Public sector banks account for more than two-thirds of the banking market in India. Currently, they are subjected to a systematic smear campaign launched by the reactionary Narendra Modi government, big media including the international press such as the Financial Times. [1] These canards are aimed at accelerating the privatisation drive underway since the 1990s. Critics of the public sector argue that the banks would be much more efficient and serve public interest better if they were fully privatised. The fact that there is a series of scams about the misuse of bank funds for the benefit of big Indian capitalists adds fuel to this campaign. What is the real story?

Let’s look at the financial scam that erupted in 2018 involving the private capitalist Nirav Modi [2] and the state-owned Punjab National Bank (PNB). This public sector bank had fraudulently granted credit to Nirav Modi. PNB officials issued Letters of Undertaking (LOU) that allowed him to borrow from Antwerp, Frankfurt, Hong Kong, Mauritius and Bahrain, without these loans being recorded in the PNB accounts in India owing to genuine manipulations. The amounts were therefore not communicated to the Reserve Bank of India (RBI), the Indian central bank in charge of controlling the country’s banks. The bank officials who carried out these operations did not communicate the SWIFT codes associated with these transactions carried out abroad. The scam amounted to nearly US$2 billion. [3]

These various scandals clearly indicate that the management of the public sector banks have turned these into the cash cows for big Indian capitalist groups. [4] A very big chunk of the credit granted by the banks is destined for large private corporations that borrow cheaply and default, even when they continue making profits. In the jargon of the Indian press, these are referred to as “wilful defaulters”. The total amount of credit to these large groups is colossal.

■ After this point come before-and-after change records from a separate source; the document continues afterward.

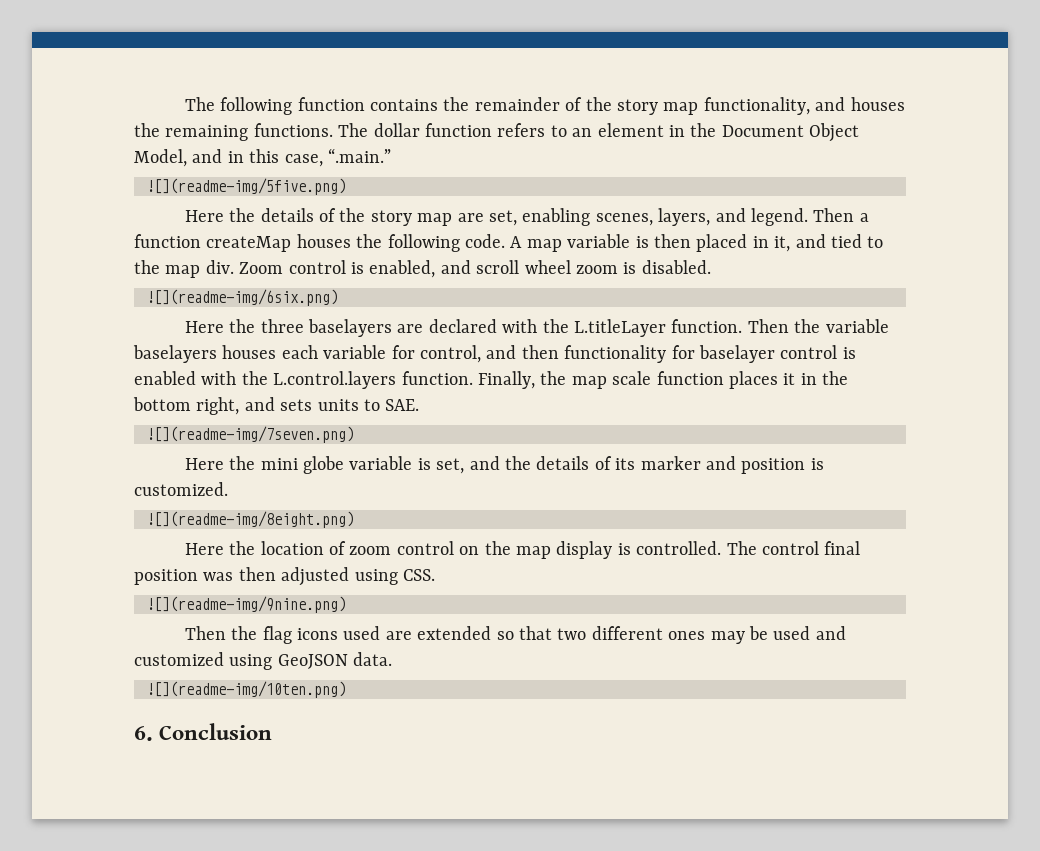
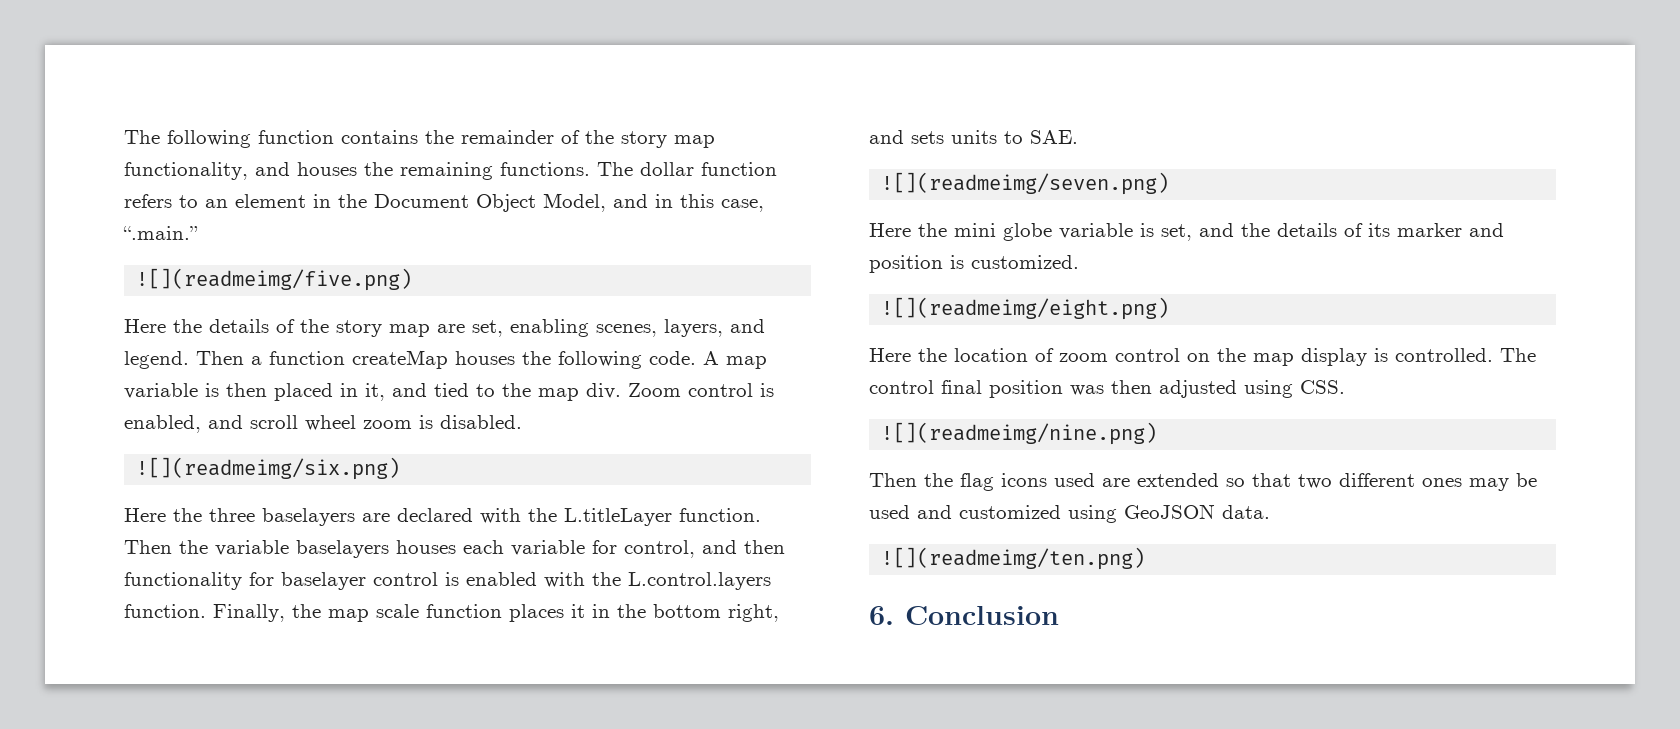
- ![](readme-img/5five.png)
+ ![](readmeimg/five.png)
- ![](readme-img/6six.png)
+ ![](readmeimg/six.png)
- ![](readme-img/7seven.png)
+ ![](readmeimg/seven.png)
- ![](readme-img/8eight.png)
+ ![](readmeimg/eight.png)
- ![](readme-img/9nine.png)
+ ![](readmeimg/nine.png)
- ![](readme-img/10ten.png)
+ ![](readmeimg/ten.png)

Those responsible for the recent scandals, Nirav Modi and Vijay Mallya, also escaped Indian judicial system by leaving the country before any prosecution. The Ministry of Finance has published a list of these “wilful defaulters” and, while little action is being taken to prosecute the private sector beneficiaries, the government is planning to recapitalise public sector banks to deal with the hole left by these frauds. The recapitalisation plan amounts to US$32 billion. The extravagant amounts of fraud and wilful default, which result in considerable losses, fuel the thesis that the privatisation of public sector banks must be accelerated. A shock argument used in this campaign is the high rate of non-performing assets (NPA or NPLs, i.e. loans that have been in default or in arrears for at least 3 months) of public sector banks - the overwhelming majority of these NPAs is the result of large indebted corporates not repaying their debt. It should be stressed that the default rate of the working classes is low.

This deserves to be re-situated in its international context. The rate of NPAs on total loans granted in India is 10% for the banking sector as a whole and 12.5% for public sector banks. In June 2017, NPA rates were 46% in Greece, 44% in Cyprus, 17% in Portugal, 13% in Slovenia, 12% in Bulgaria, Italy and Ireland, 11% in Hungary, 10% in Romania [5]. A simple comparison indicates that the rate of NPAs in India is either significantly lower or equivalent to these above-cited rates. The public opinion in the country could be reoriented if these high rates were known to common Indians. Especially since, in the European countries concerned, NPAs are mainly on the shoulders of the private banks. In 2019, the NPAs in Italy represented more than twice the number of NPAs in India, while the Indian population is fifteen times than that of Italy.

Whither public sector banks?

The government led by Narendra Modi took power in 2014 with a proclaimed desire to privatise the public sector, including banks, to the maximum extent possible. The arguments put forward are: “there is no alternative” to privatisation. The RBI management has often supported this orientation mostly acting as a stooge of the government. However, opposition from trade unions and forces inside and outside parliament has not given them a free hand. And the United Forum of Bank Unions has called for a two-day bank strike starting 15 March 2021 against the proposed privatisation of public sector banks. The government wanted a creeping divestment, but control still remains in state hands. That is why today the supporters of privatisation are becoming more aggressive.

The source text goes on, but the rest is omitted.